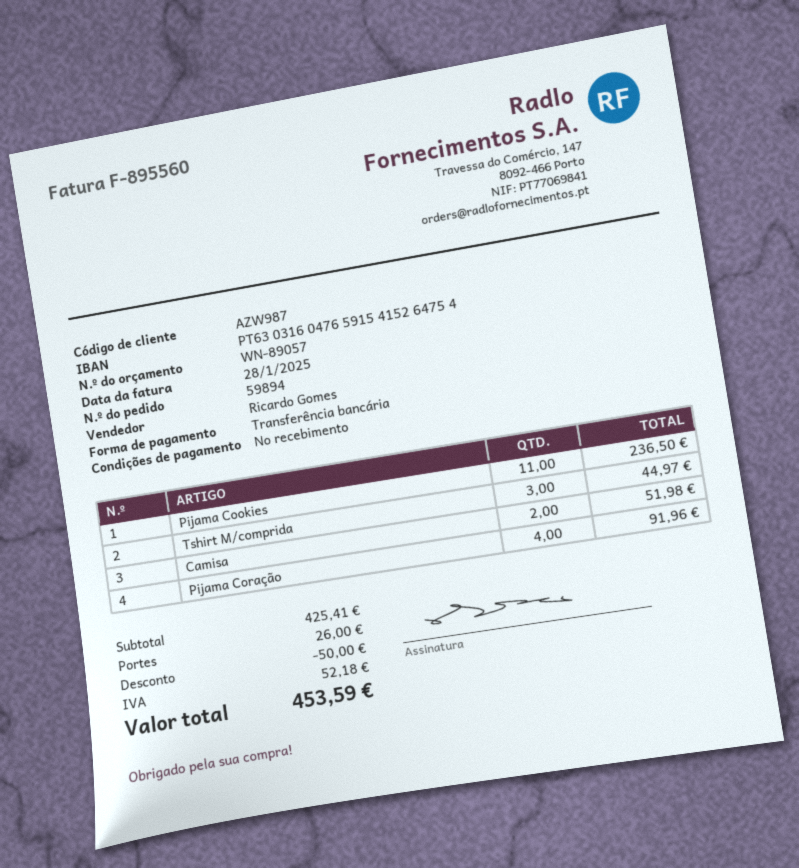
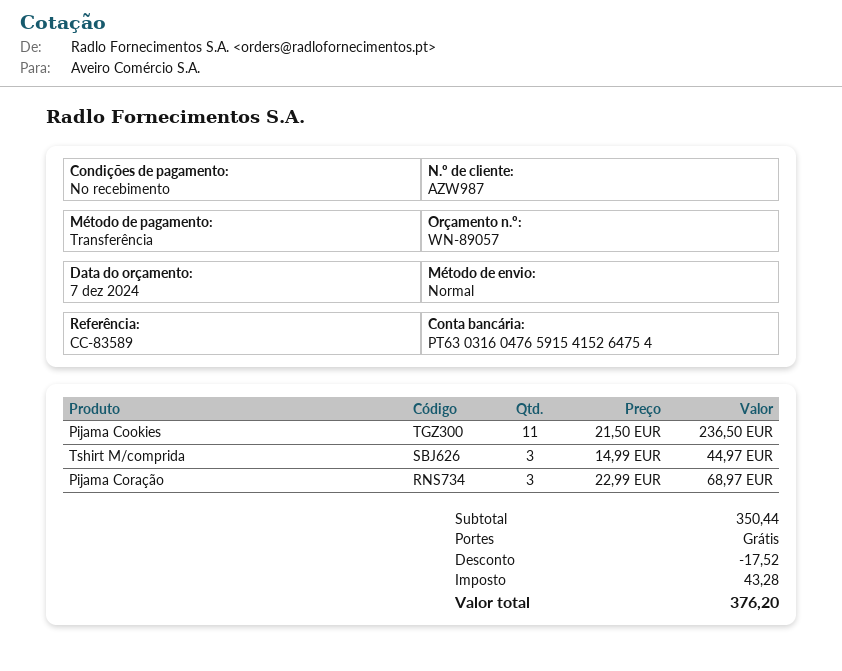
Camisa: 2 for 51.98 -> none
Pijama Coração: 4 for 91.96 -> 3 for 68.97
subtotal: 425.41 -> 350.44
discount: 50.00 -> 17.52
shipping: 26.00 -> 0.00
tax: 52.18 -> 43.28
total: 453.59 -> 376.20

◇ ◇ ◇ ◇ ◇ ◇ ◇

• What you need to do
Your answer must be an exact copy of the records, free of images.

• Written answer
Camisa: 2 for 51.98 -> none
Pijama Coração: 4 for 91.96 -> 3 for 68.97
subtotal: 425.41 -> 350.44
discount: 50.00 -> 17.52
shipping: 26.00 -> 0.00
tax: 52.18 -> 43.28
total: 453.59 -> 376.20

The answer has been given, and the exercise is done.